10. Il capo III si riferisce alle “politiche in
altri settori”, ed in primis all’occupazione (articoli da III-203 a
III-208). L’Unione e gli Stati mebri si dovrebbero adoperare per sviluppare
una strategia coordinata a favore dell’occupazione e soprattutto per la
promozione di quella che viene definita forza lavoro competente, qualificata,
adattabile e di mercati del lavoro in grado di rispondere ai mutamenti
economici. L’obiettivo è molto vago, ovvero quello di un livello di
occupazione elevato. Si prevede che in base ad una relazione annuale comune del
Consiglio e della Commissione, il Consiglio europeo esamina annualmente la
situazione dell’occupazione nell’Unione e adotta le conclusioni del caso
(che naturalmente sono condizionate dai vincoli e dai principi liberisti che
abbiamo avuto modo di esaminare e commentare). Il Consiglio, su proposta della
Commissione, adotta annualmente gli orientamenti di cui devono tenere conto gli
Stati membri nelle rispettive politiche in materia di occupazione. Ma in questo
caso non sono previsti avvertimenti e sanzioni: l’occupazione è senz’altro
un obiettivo, ma un obiettivo subordinato e minore; la politica dell’Unione
finalizzata al raggiungimento di livelli elevati di occupazione resta generica e
soltanto orientativa. Gli Stati membri riferiscono sulle principali disposizioni
adottate per l’attuazione delle proprie politiche in materia di occupazione.

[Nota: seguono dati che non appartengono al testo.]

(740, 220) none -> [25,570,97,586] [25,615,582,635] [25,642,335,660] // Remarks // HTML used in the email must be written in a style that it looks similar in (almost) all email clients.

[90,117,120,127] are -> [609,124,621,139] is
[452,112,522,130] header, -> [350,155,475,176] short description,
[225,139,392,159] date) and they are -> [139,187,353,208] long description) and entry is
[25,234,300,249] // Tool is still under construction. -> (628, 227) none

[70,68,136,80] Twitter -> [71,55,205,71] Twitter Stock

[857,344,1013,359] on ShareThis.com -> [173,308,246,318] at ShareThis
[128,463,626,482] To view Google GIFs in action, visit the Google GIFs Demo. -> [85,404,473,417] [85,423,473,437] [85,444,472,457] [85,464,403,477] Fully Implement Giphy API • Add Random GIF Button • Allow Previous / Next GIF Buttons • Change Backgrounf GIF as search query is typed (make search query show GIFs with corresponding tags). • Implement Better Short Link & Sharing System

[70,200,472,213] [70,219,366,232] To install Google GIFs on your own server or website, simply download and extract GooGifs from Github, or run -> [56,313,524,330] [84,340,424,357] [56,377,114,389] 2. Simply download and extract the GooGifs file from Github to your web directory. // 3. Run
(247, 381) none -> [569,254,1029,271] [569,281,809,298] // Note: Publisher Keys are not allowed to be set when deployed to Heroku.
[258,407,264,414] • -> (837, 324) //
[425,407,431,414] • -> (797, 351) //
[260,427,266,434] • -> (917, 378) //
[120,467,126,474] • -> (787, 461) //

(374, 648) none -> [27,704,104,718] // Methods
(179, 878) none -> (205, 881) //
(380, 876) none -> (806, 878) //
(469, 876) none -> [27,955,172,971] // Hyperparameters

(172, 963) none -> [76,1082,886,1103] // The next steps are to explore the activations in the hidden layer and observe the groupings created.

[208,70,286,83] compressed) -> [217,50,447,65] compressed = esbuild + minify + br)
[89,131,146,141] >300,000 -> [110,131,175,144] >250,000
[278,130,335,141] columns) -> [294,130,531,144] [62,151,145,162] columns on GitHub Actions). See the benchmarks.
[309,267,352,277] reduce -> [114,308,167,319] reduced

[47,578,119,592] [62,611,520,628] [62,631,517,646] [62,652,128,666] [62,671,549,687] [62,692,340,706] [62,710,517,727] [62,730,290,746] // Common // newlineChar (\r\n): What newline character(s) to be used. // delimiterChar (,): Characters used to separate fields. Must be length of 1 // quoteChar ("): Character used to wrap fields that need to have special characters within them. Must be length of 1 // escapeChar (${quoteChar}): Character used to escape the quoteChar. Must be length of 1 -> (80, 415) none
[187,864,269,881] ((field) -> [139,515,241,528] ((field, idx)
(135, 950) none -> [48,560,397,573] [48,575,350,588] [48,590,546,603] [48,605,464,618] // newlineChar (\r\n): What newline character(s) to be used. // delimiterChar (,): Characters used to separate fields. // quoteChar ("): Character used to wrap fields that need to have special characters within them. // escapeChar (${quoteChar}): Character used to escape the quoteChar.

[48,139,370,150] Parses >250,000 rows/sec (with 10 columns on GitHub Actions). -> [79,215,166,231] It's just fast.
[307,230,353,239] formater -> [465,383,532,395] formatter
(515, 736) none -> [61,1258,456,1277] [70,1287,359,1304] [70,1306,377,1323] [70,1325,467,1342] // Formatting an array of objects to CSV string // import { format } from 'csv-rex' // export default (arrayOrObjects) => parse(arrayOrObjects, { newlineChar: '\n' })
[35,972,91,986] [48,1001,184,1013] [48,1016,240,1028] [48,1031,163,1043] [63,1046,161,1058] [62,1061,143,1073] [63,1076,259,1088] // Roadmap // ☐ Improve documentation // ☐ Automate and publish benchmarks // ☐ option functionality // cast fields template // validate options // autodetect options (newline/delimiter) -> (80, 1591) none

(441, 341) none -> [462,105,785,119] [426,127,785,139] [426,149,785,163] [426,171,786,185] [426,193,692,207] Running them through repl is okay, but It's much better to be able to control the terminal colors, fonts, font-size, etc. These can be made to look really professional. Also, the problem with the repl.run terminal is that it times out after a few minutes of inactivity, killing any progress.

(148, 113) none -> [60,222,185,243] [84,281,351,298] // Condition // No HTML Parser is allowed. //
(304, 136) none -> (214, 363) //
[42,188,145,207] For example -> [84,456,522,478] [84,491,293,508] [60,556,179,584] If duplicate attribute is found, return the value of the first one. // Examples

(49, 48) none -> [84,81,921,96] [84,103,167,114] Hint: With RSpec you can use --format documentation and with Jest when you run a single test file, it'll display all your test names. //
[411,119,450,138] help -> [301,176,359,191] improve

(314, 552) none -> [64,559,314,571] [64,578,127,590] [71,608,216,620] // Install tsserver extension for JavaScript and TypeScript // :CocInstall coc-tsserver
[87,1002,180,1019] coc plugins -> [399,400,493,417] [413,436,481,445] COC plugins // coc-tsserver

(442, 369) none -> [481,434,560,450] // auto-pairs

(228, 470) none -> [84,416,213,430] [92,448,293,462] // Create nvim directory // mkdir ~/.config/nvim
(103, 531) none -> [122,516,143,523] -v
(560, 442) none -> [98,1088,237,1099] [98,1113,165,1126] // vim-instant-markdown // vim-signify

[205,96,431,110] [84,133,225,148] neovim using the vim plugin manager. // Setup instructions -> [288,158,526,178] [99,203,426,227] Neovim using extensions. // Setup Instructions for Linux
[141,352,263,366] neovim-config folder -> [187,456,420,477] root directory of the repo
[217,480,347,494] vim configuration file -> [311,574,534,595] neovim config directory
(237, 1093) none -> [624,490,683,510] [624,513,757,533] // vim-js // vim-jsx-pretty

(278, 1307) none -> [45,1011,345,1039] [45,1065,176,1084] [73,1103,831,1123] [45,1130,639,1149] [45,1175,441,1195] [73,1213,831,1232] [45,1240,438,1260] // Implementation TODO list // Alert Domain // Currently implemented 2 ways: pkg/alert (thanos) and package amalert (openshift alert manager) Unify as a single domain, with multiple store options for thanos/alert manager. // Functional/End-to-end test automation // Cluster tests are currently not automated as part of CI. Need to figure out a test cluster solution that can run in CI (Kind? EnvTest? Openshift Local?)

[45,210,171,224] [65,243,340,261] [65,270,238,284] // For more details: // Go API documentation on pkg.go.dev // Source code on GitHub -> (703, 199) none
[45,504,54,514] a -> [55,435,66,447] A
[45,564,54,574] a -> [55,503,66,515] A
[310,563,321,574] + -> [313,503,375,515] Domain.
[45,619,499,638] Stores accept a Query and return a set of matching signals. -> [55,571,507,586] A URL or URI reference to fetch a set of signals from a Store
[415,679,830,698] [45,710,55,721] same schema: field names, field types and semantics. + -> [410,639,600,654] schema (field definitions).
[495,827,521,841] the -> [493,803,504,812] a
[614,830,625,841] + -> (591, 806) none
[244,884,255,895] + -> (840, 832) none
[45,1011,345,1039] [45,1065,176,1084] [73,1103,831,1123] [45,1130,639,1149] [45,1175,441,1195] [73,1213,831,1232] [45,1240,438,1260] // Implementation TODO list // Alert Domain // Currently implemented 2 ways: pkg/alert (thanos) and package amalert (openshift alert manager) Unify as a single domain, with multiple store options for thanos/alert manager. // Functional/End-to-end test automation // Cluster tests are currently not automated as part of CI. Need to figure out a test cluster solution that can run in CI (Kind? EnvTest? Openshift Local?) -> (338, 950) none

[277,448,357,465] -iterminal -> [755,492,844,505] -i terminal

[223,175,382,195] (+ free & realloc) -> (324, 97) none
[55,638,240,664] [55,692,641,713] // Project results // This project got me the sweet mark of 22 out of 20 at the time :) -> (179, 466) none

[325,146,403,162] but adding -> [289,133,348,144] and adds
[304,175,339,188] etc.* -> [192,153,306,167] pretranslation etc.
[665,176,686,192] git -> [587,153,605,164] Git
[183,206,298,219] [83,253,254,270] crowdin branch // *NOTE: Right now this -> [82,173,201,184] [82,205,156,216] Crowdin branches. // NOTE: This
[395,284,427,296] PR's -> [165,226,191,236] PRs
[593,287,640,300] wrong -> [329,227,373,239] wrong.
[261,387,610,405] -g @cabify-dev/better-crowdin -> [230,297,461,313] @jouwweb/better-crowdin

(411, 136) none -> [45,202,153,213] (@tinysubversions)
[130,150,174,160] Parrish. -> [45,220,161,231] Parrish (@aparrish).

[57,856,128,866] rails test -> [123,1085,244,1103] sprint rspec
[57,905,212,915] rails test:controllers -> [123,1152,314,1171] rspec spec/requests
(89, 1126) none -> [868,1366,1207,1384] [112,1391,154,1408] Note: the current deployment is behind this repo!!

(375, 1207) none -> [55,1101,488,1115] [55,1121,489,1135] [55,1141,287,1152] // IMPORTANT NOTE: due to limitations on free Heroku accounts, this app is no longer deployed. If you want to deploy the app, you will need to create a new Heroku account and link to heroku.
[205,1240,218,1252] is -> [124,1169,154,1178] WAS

Comunque la legge o la legge quadro europea può stabilire azioni di
incentivazione dirette a promuovere la cooperazione tra Stati membri e a
sostenere i loro interventi nel settore dell’occupazione, mediante iniziative
volte a sviluppare gli scambi di informazioni e delle migliori prassi, a fornire
analisi comparative ed indicazioni, a promuovere approcci innovativi e a
valutare le esperienze realizzate, in particolare mediante il ricorso a progetti
pilota. Viene prevista l’istituzione di un Comitato per l’occupazione a
carattere consultivo al fine di promuovere il coordinamento in materia tra gli
Stati membri. Si richiamano ancora il contenuto della Carta Sociale europea del
1961 e la Carta comunitaria dei diritti sociali del 1989 ed i previsti obiettivi
della promozione dell’occupazione, del miglioramento delle condizioni di vita
e di lavoro e della lotta all’emarginazione. Funzionale al perseguimento di
tali obiettivi è il previsto sostegno ai singoli Stati membri per il
miglioramento dell’ambiente di lavoro, per proteggere la salute e la sicurezza
dei lavoratori, della sicurezza sociale, della rappresentanza e della difesa
collettiva degli interessi dei lavoratori e dei datori di lavoro, del livello di
integrazione delle persone escluse dal mercato del lavoro e della parità tra
donne e uomini per quanto riguarda le opportunità sul mercato del lavoro e il
trattamento sul lavoro. Viene promossa la consultazione delle e con le parti
sociali a livello dell’Unione e si mira a favorirne il dialogo. Sul resto la
vaghezza domina, ed anche ciò dimostra quanto gli obiettivi di natura sociale e
relativi ai livelli occupazionali ed alla qualità del lavoro siano considerati
di fatto obiettivi assolutamente minori.